7. Use BEC prevention tools
BEC prevention tools protect businesses from attacks. These tools usually monitor emails to detect phishing attacks or spoofed addresses and block them or send alerts. Today, BEC prevention tools — like Proofpoints‘ — are equipped with machine learning (ML), artificial intelligence (AI), and other advanced technologies to protect businesses effectively.
Key Takeaways: Business Email Compromise
Business email compromise scams capitalize on the trust between colleagues or between a company and its business partners. Preventing these scams requires diligence at every level of an organization. Educating your employees is one of the best defenses against BEC/EAC attacks.
If you believe your organization has been a victim of a BEC scam, you can lodge a complaint with the FBI at https://bec.ic3.gov/.
Optimizing your company’s cybersecurity minimizes the chances of falling victim to BEC/EAC and other scams. Check out the articles below to learn more about how to secure your company online.
- What is Ransomware as a Service?
- Man-in-the-Middle Attacks: Everything You Need to Know
- What is a DDoS Attack and How Do DDoS Attacks Work?
- What Is Security Awareness Training and Why Is It Needed?
- 10 Cyber Security Tips to Keep Your Small Business Safe
Do you have questions about business email compromise scams? Check out our FAQ section below.
BEC stands for business email compromise (BEC). This is a “sophisticated” scam where criminals hack or spoof emails to request money transfers or sensitive information from a company. They usually impersonate a CEO, financial director, or business partner to trick employees into complying with their demands.
BEC and EAC scams are the same. Both rely on social manipulation and are designed to steal information or solicit fraudulent payments from unsuspecting victims.

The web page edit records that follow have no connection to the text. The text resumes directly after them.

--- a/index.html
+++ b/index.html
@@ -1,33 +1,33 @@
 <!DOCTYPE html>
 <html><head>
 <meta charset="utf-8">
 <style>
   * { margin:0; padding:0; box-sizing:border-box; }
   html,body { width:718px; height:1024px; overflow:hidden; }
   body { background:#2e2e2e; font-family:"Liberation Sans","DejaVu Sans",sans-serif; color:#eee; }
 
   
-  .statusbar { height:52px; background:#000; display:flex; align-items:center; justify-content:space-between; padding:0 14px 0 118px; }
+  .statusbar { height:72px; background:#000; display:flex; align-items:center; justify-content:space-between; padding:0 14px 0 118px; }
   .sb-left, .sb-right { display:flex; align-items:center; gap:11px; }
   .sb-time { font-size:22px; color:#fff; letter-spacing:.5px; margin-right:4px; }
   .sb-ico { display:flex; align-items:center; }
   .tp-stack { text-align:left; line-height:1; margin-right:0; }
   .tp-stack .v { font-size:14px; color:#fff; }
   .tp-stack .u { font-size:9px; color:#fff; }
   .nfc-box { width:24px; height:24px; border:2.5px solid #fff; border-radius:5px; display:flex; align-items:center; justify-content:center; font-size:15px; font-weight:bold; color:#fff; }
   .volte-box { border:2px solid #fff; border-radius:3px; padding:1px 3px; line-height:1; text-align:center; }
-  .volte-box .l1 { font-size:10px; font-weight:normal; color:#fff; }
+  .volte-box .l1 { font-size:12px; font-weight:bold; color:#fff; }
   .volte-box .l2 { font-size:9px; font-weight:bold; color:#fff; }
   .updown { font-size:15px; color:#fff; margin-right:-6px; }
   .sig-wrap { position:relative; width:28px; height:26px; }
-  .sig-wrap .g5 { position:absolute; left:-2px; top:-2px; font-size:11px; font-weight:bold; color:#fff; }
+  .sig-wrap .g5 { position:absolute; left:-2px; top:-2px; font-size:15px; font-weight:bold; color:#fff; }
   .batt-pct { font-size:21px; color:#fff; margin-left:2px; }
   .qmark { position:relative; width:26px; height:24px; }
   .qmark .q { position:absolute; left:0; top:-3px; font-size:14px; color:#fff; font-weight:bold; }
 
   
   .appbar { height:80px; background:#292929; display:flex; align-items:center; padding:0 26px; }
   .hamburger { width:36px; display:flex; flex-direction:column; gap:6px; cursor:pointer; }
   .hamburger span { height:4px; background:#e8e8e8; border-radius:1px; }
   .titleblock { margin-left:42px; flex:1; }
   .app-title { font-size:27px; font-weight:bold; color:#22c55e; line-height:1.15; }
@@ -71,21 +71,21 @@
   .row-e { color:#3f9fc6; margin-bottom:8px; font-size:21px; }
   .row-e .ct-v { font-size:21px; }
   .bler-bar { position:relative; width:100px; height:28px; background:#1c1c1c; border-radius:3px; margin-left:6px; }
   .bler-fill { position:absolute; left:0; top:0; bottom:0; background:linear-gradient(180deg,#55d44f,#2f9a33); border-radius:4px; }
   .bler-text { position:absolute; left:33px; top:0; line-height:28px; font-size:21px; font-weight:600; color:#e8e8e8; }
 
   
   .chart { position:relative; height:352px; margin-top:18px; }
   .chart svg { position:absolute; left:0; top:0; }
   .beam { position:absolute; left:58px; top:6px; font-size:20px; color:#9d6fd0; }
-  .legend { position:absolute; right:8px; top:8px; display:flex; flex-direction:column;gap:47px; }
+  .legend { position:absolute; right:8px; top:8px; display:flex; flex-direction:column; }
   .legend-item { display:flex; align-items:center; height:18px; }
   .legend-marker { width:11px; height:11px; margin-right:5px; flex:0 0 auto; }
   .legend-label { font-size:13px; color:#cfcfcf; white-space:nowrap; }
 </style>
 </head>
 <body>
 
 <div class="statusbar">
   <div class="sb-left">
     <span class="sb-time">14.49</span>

There are various types of BEC scams, including CEO fraud, false invoice scams, attorney impersonation, and virtual meeting scams. Check out our article on business email compromise to learn more.
These are some ways to protect your company from falling for BEC attacks:
- Educate everyone in your organization about BEC attacks and follow strict protocols for financial transfers or sharing confidential information.

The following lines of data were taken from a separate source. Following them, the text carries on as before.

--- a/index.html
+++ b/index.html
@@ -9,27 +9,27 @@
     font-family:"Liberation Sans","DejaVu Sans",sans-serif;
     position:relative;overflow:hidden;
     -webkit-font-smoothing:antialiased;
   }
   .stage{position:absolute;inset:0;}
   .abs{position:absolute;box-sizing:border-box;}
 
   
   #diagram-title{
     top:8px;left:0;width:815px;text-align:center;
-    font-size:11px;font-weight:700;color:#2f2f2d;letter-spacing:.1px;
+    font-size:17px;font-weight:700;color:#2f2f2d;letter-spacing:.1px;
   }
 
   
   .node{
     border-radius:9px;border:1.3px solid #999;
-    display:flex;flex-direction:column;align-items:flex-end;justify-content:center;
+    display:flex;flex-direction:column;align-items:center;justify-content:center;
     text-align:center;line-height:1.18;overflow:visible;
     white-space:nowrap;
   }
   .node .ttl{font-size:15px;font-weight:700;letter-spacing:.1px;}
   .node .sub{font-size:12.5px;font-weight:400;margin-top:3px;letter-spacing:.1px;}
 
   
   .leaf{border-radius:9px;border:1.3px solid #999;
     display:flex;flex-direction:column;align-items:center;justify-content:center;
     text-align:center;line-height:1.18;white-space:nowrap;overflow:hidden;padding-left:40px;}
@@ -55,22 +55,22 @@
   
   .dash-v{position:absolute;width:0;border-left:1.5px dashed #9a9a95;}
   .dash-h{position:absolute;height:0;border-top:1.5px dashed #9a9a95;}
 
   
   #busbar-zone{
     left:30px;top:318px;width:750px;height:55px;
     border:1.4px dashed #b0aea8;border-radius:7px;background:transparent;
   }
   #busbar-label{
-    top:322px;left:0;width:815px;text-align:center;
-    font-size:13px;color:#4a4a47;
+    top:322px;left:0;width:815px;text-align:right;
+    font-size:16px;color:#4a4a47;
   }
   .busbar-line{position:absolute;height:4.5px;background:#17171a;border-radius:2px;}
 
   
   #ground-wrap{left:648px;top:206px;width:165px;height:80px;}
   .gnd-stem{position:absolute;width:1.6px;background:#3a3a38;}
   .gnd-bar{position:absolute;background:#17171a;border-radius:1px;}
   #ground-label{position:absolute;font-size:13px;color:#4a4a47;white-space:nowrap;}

- Use two-factor authentication for all your business accounts.
- Protect your email domain by buying up similar ones to prevent spoofing.
- Stay safe online by practicing basic cyber hygiene.
- Check your systems for irregular transfers or security breaches.
- Double-check every payment or information request.
- Use BEC prevention tools to monitor emails and detect scam messages.
In BEC attacks, cybercriminals hack or spoof email addresses to request money or confidential information from a company. They may pose as a high-ranking executive, vendor, or legal representative to trick employees into complying with their requests.
While it can be tricky to tell fraudulent emails apart from legitimate ones, there are some telltale signs that can help you identify a suspicious email. For example, is the domain address or email address different from the one you’re used to? Does the request seem odd? These are grounds to treat an email as suspicious.
Yes, BEC is a type of phishing attack. While BEC scams are usually orchestrated via emails, threat actors have shifted their tactics in the past few years and are also targeted victims on virtual meeting platforms.
A compromised email is an address that has been accessed by cybercriminals. This may be due to leaked credentials or hacking. If you suspect your email address has been compromised, we recommend you change your password immediately and also activate two-factor authentication (2FA).